書きそびれてしまったが、先週は出光美術館で『日本絵画の魅惑(前期)』を見に行った。4月に国宝の俵屋宗達の「風神雷神図」を見てから、尾形光琳、鈴木其一の「風神雷神」を見て、酒井抱一の「風神雷神」まで見ることが出来た。
展示が出光美術館の所蔵のものばかりでまた前期と後期はほとんど入れ替わりとなっていて、後期では抱一の「八ツ橋図屏風」が出ているそうで一回に半分しか見れないのは残念。ミュージアムショップでは何故か国宝の「風神雷神」のミニ屏風とコースター(だったか)を売っていて、酒井抱一のものは無かったのでやはり国宝には敵わないということなのでしょうか。
そして今日は根津美術館で光琳の「燕子花図」と円山応挙の「藤花図」を見に行ってきた。庭園のカキツバタの見頃に合わせて国宝の「燕子花花図」が見られるということで平日でも賑やかだった。
花の盛りはちょっと過ぎた頃か、それでも目を奪われる鮮やかな紫色。
根津美術館と言えば、国宝の「那智瀧図」がある。何年か前に白洲正子さんの『西国巡礼』を読んだらどうしても見たくなり、なんの下調べもせず行ってみたら丁度公開中でじっくりと見てきたことがある。
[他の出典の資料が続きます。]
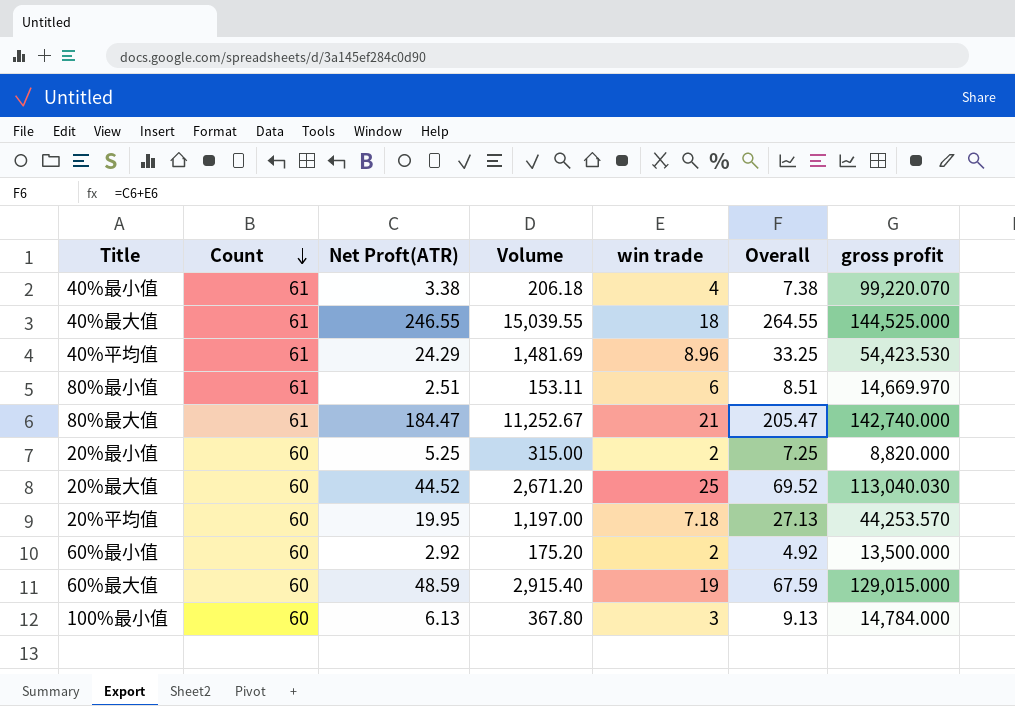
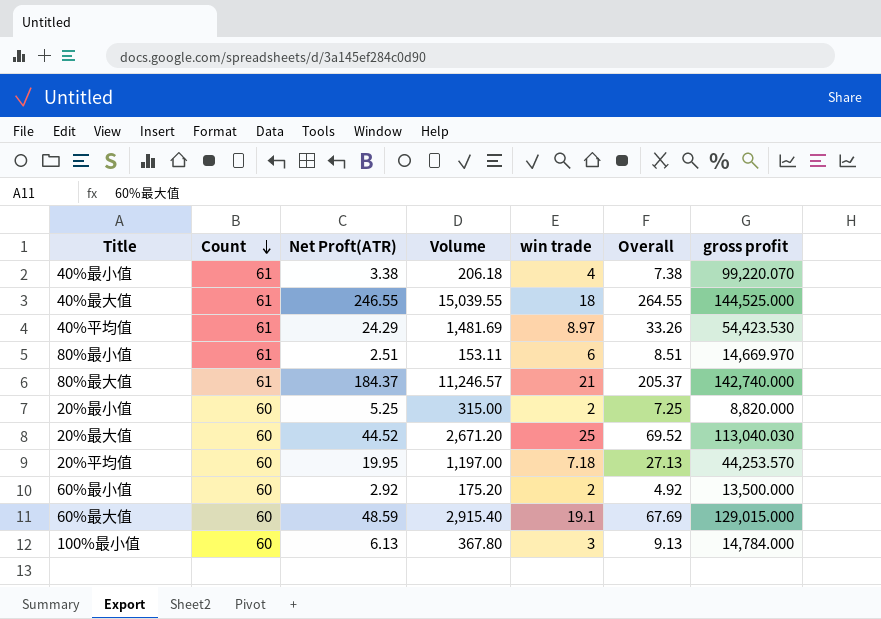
40%平均值 | win trade: 8.96 -> 8.97
40%平均值 | Overall: 33.25 -> 33.26
80%最大值 | Net Proft(ATR): 184.47 -> 184.37
80%最大值 | Volume: 11,252.67 -> 11,246.57
80%最大值 | Overall: 205.47 -> 205.37
60%最大值 | win trade: 19 -> 19.1
60%最大值 | Overall: 67.59 -> 67.69

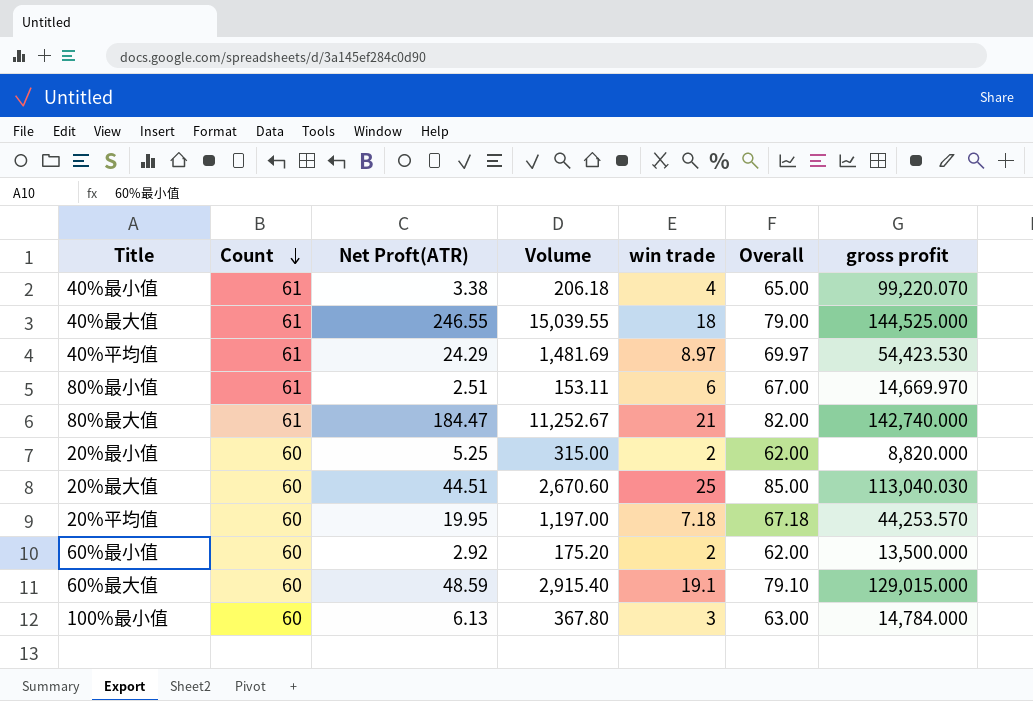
column Overall | formula: [Net Proft(ATR)] + [win trade] -> [Count] + [win trade]
80%最大值 | Net Proft(ATR): 184.37 -> 184.47
80%最大值 | Volume: 11,246.57 -> 11,252.67
20%最大值 | Net Proft(ATR): 44.52 -> 44.51
20%最大值 | Volume: 2,671.20 -> 2,670.60

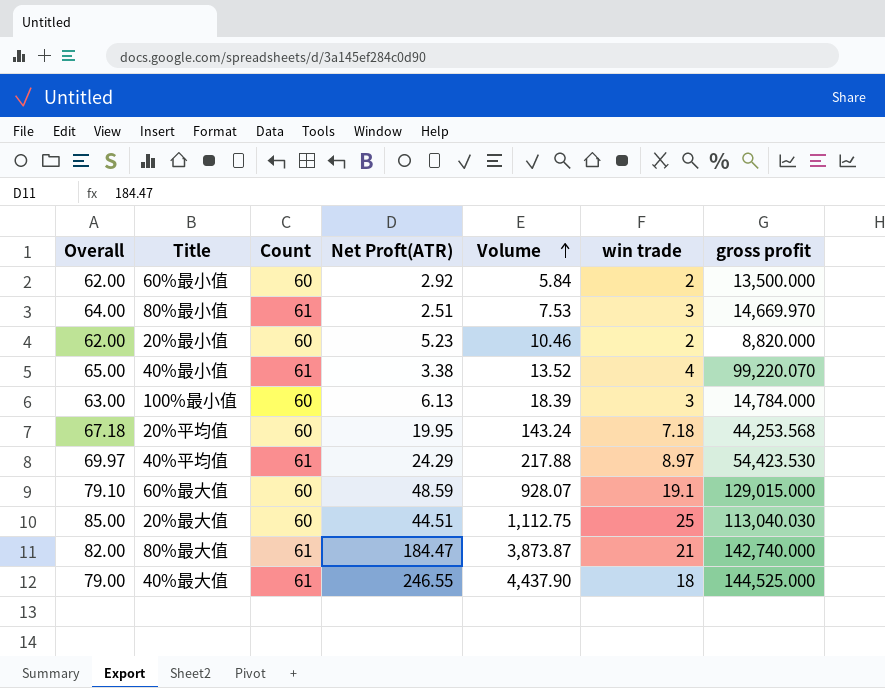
row order: Count descending -> Volume ascending
column Overall | position: 6 -> 1
column Volume | formula: [Count] * [Net Proft(ATR)] -> [Net Proft(ATR)] * [win trade]
80%最小值 | Overall: 67.00 -> 64.00
80%最小值 | win trade: 6 -> 3
20%最小值 | Net Proft(ATR): 5.25 -> 5.23
20%平均值 | gross profit: 44,253.570 -> 44,253.568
その時は根津美術館が所蔵している絵を見られるのは当たり前だと考えていたのだが、あとからそれはすごく幸運なことだったと知った。何故なら根津美術館は3年間建て替えで休館していて、丁度開館した記念の特別展で5年ぶりの公開だったところに行ったのだった。
いつでも見られると思ったら大間違いだったのだ。
その時はそうは知らなかったが、その絵を見ることが目的だったので、ずっとその「那智瀧図」を見ていた。しかし、その時からまた5年経って、その時になんて大きいのだろうと思っていたのだが、ネットで解説を見ると縦160.7cmとあり、記憶に残っている大きさがずいぶんと大きくなってしまっていることに気が付いた。
展示室を見ながらあの時は天井が高くなっていたのかしらと考えたけれど、そんなはずも無く自分の錯覚なのだろう。その後公開されていたかはわからないが、2015年4月までのスケジュールを見ても載っていないのでまだ当分もう一度見られる機会はないようだ。それを考えると展覧会で絵が見られる機会というのはとても貴重な出会いなのだと思った。花の盛りに出会えることもまた同じ位幸運なことだけど。
今その5年前に読んだ『西国巡礼』を手に取ってみた。パラパラをめくったら赤ボールペンで線が引いてある。(自分ではもう憶えていなかったが)
そこを引用
月も花も紅葉も、ある日ある瞬間、一生に一度しかみられないものかも知れぬ。年のせいか、このごろしきりに私はそんなことを思う。(P.92)
ある日のある瞬間を逃さない様に毎日を送りたいもの。